Sql-server – Need for reaching data through clustered index with a non-clustered index

clustered-indexnonclustered-indexsql server

I have found that when a table has both clustered and non-clustered indexes (on different columns), the leaf level non-clustered pages, instead of pointing to the data row, point to the node of the clustered index, from where another search is instituted to find the data row. What is the point of this extra level of indirection? If the clustered index has, say, 8 levels, then the indirection from the NCI leaf page to the CI root would have to traverse through these 8 levels to reach the data. Why not store the normal RID in the NCI leaf page so that we can access the data at once without going through the CI index structure?

Best Answer

The reason for this is that the "fixed" physical location of your row - the RID (or row identifier) might (and will!) change over time - think page splits that occur when a row needs to be inserted into a table on a page that's already full.

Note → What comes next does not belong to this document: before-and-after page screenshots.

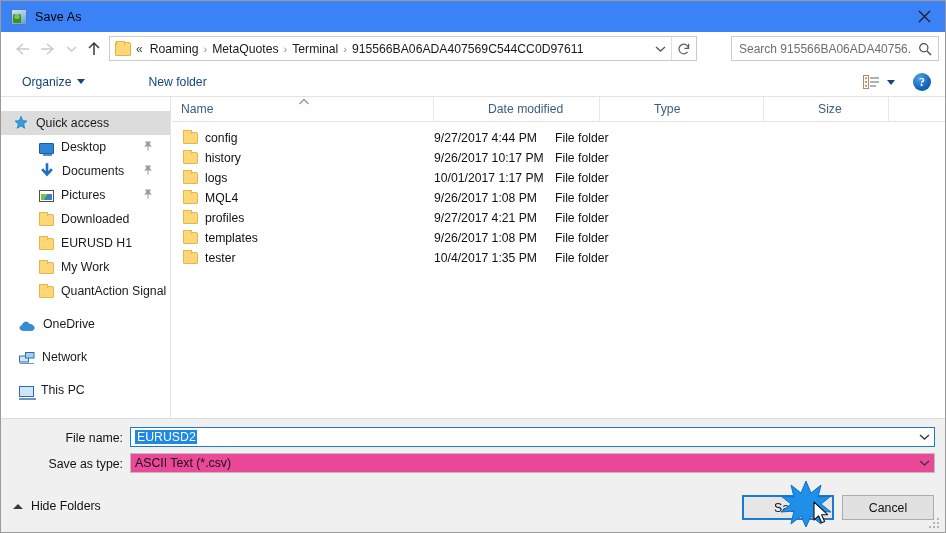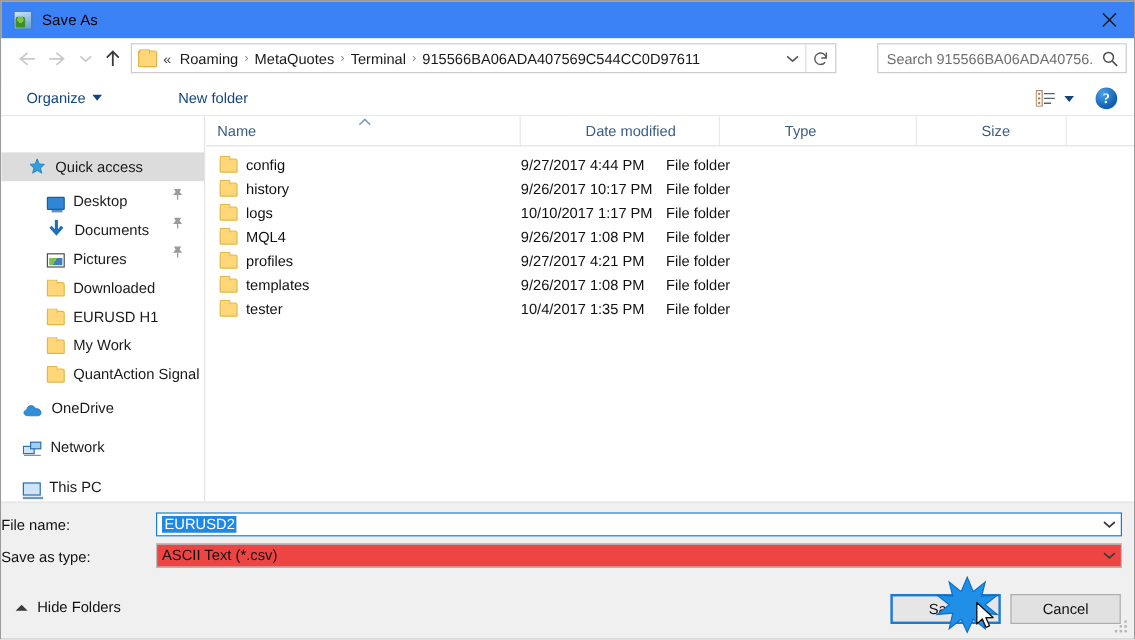--- a/index.html
+++ b/index.html
@@ -228,7 +228,7 @@
     flex: none;
     position: relative;
   }
-  .nav-item.lvl0 { padding-left: 22px; margin-top: 16px; }
+  .nav-item.lvl0 { padding-left: 12px; }
   .nav-item.lvl1 { padding-left: 38px; align-items: flex-end; }
   .nav-item.root { padding-left: 18px; margin-top: 9px; }
   .pin {

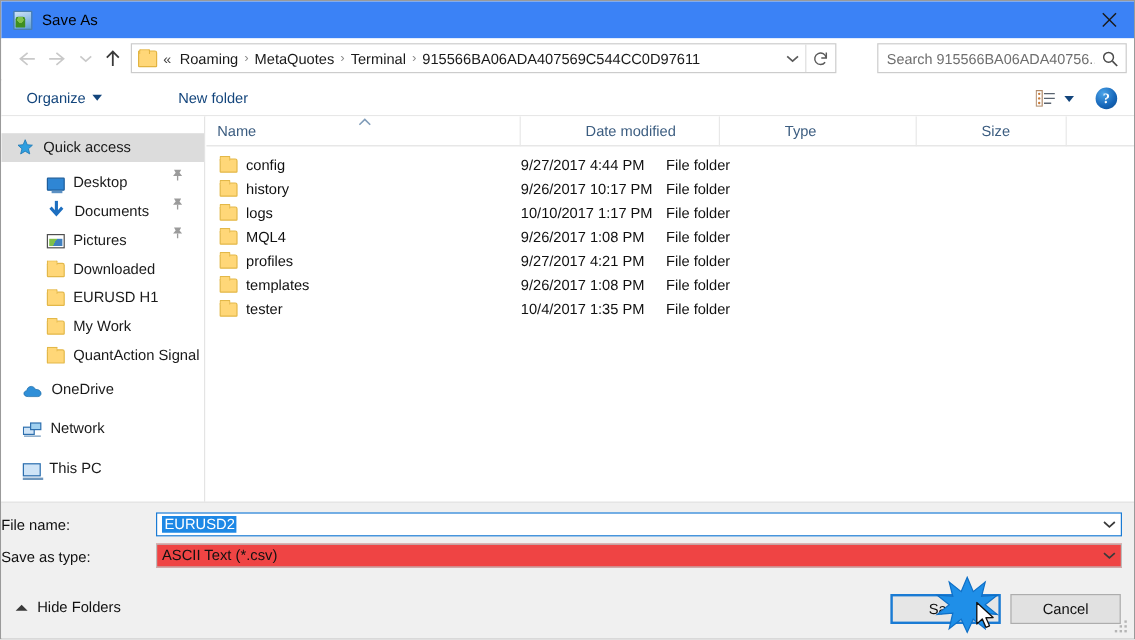--- a/index.html
+++ b/index.html
@@ -229,7 +229,7 @@
     position: relative;
   }
   .nav-item.lvl0 { padding-left: 12px; }
-  .nav-item.lvl1 { padding-left: 38px; align-items: flex-end; }
+  .nav-item.lvl1 { padding-left: 38px; }
   .nav-item.root { padding-left: 18px; margin-top: 9px; }
   .pin {
     position: absolute;

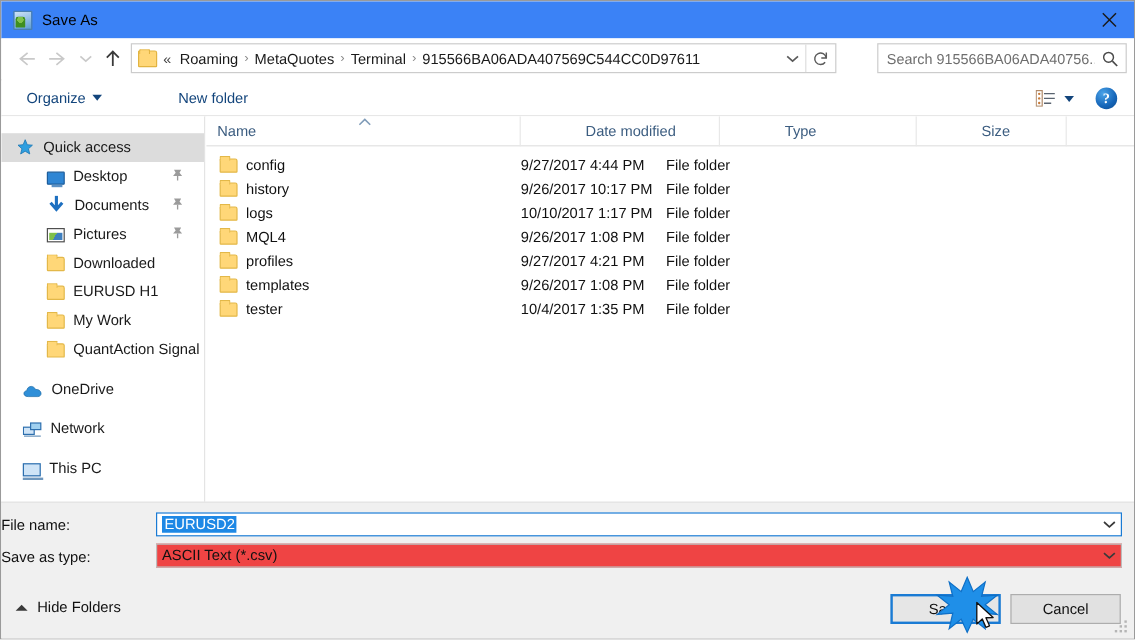--- a/index.html
+++ b/index.html
@@ -718,7 +718,7 @@
             <span class="rowfolder"></span>
             <span>logs</span>
           </div>
-          <div class="cell cell-date">10/10/2017 1:17 PM</div>
+          <div class="cell cell-date">10/01/2017 1:17 PM</div>
           <div class="cell cell-type">File folder</div>
           <div class="cell cell-size"></div>
         </div>

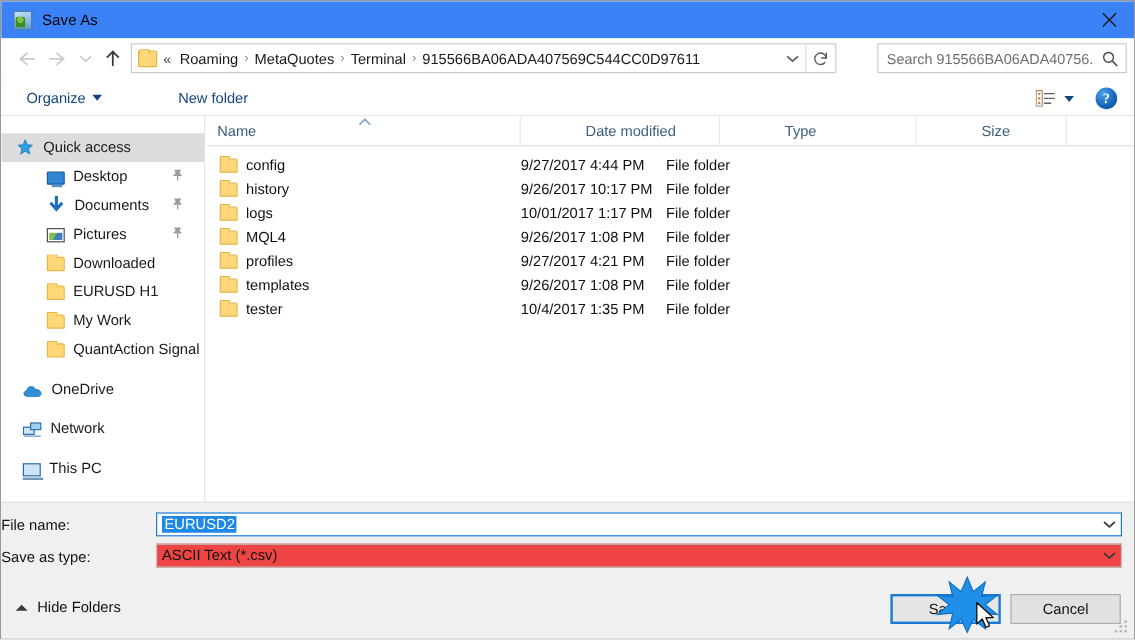--- a/index.html
+++ b/index.html
@@ -384,6 +384,7 @@
     position: absolute;
     font-size: 12.3px;
     color: #111111;
+    text-align: right;
   }
   .lbl-filename { left: 0; top: 12px; width: 122px; }
   .lbl-savetype { left: 0; top: 38px; width: 122px; }

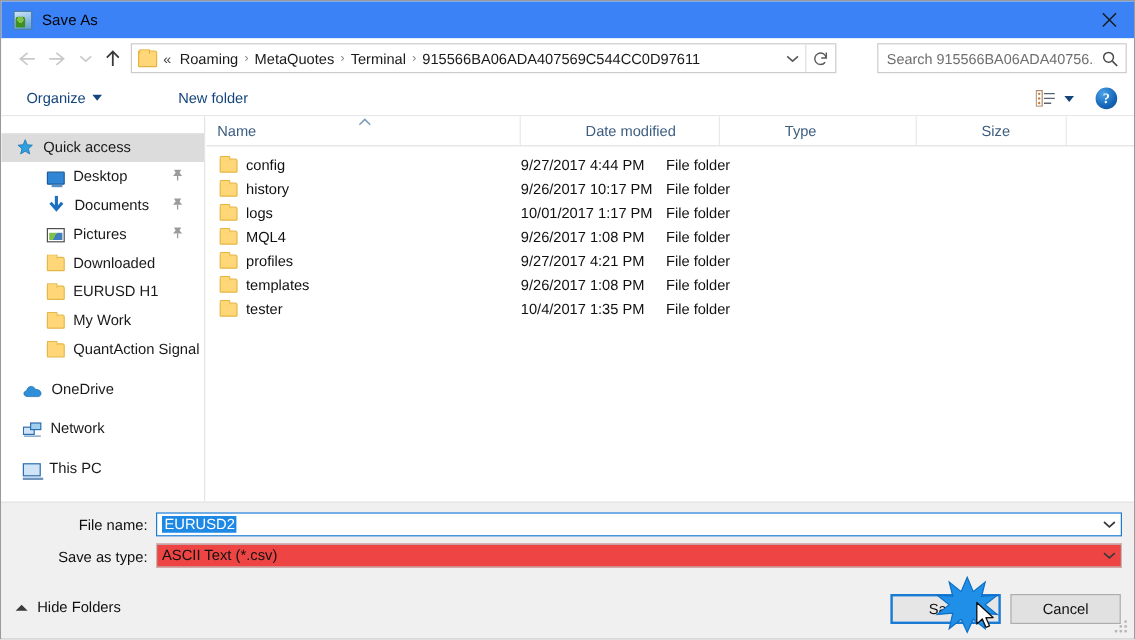--- a/index.html
+++ b/index.html
@@ -403,7 +403,7 @@
   }
   .combo-savetype {
     top: 34px;
-    background: #ef4444;
+    background: #ec4899;
     border: 1px solid #bcbcbc;
     color: #111;
   }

Updating those RIDs in all the nonclustered indices that exist on a given table is quickly becoming both a hassle, and a huge performance killer. You might have 5, 10, 20 nonclustered indices on your table, and SQL Server would have to scan all those indices (basically scanning the whole index, all rows in the index, and that 10, 20 times) and update all RIDs.... that's just not practical - very quickly so.

If you store the value of the clustering index as a "row pointer" instead, that value should typically never change - and most definitely it doesn't need to be updated every time a page is split. Yes, it does involve a second index seek operation - the key lookup - but for simple scenarios, retrieving a single row or a few rows, that's still much more efficient than anything else.